About Jason Rutter
Jason Rutter is a Marie Curie Research Fellow at the School for Mass Communication Research, Katholieke Universiteit Leuven where his research is focused primarily community and the piracy of digital content. He has been involved in projects funded by the European Commission, Northern Ireland Office, NESTA, DTI and ESRC and published widely including the books Understanding Digital Games (2006, Sage) and special editions of Game Studies (2003) and Information, Communication and Society (2003). His recent projects include ‘COUNTER: Socio-economic and cultural impacts of the consumption of counterfeit goods (EC)’, ‘Hidden Innovation in the Creative Sectors’ (NESTA), ‘Intellectual Property Theft and Organised Crime’ (NIO) and ‘Mobile Entertainment Industry and Culture’ (EC). He chaired the European Commission Marie Curie Conference ‘Putting the Knowledge Based Society into Practice’ (April 2006) and the international conferences ‘Mobile Entertainment: User Centred Perspectives’ (2004) and ‘Playing with the Future’ (2002) as well as running the ESRC-funded seminar series “DigiPlay: Experience and Consequence of Technologies of Leisure”. He was the inaugural vice-president of the international Digital Games Research Association (DiGRA).

- Image via Wikipedia
STEVO is a 24 month project taking a user-focused look at the the use and downloading of copyrighted content from the internet.

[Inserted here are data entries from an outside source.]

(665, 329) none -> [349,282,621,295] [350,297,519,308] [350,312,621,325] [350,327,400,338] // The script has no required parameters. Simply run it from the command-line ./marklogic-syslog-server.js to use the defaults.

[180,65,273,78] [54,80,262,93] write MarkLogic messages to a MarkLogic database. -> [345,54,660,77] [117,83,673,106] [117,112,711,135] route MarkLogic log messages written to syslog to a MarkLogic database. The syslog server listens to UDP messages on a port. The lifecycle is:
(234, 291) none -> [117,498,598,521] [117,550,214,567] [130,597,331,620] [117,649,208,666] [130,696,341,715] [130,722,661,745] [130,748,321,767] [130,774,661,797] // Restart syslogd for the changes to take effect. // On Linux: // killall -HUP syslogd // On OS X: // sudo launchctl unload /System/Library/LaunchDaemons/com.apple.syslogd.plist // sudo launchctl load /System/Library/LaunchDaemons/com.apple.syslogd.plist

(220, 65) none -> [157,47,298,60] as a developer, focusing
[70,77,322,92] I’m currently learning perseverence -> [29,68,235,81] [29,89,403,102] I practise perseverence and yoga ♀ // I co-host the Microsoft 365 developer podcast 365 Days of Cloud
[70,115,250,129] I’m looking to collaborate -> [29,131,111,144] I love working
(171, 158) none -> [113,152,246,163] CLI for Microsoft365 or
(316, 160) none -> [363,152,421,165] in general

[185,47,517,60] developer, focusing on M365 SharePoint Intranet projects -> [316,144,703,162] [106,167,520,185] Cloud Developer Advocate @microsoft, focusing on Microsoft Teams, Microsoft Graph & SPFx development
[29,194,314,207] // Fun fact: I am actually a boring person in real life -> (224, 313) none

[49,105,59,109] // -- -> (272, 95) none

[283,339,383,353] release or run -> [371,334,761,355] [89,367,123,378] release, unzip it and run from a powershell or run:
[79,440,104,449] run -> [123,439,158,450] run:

Funded through a fellowship to Dr Jason Rutter from the European Commission’s Marie Curie Action: “Intra-European Fellowships for Career Development”, it explores the changing relationships between intellectual property (IP) owners and consumers and the tensions which have developed between control and access is being negotiated and, at times, resisted.
The project will look at how messages concerning the management and protect of intellectual property are negotiated by users and the role the play in generating new intellectual property through generating new content for consumption.
The research, which is hosted by the School for Mass Communication Research at Katholieke Universiteit Leuven, is focused on the routine and everyday nature of downloading where, for a wide demographic range of consumers, the piracy of digital products has become normalised and accepted as part of being an enthusiast.
STEVO will explore weaknesses in assumptions previously made about the consumption of counterfeit goods, namely that:
- it can be simply linked to user income;
- maximisation of utility can satisfactorily explain user behaviour;
- it is a practice limited to young consumers;
- that unlicensed use of IP is always detrimental to competitiveness.
STEVO gets its name not from someone called Steve but from its full title, ‘The Socio-Technical EVOlution of intellectual property online: Creating counterfeit culture’. The project is running from 1st November 2009 until 31st October 2011.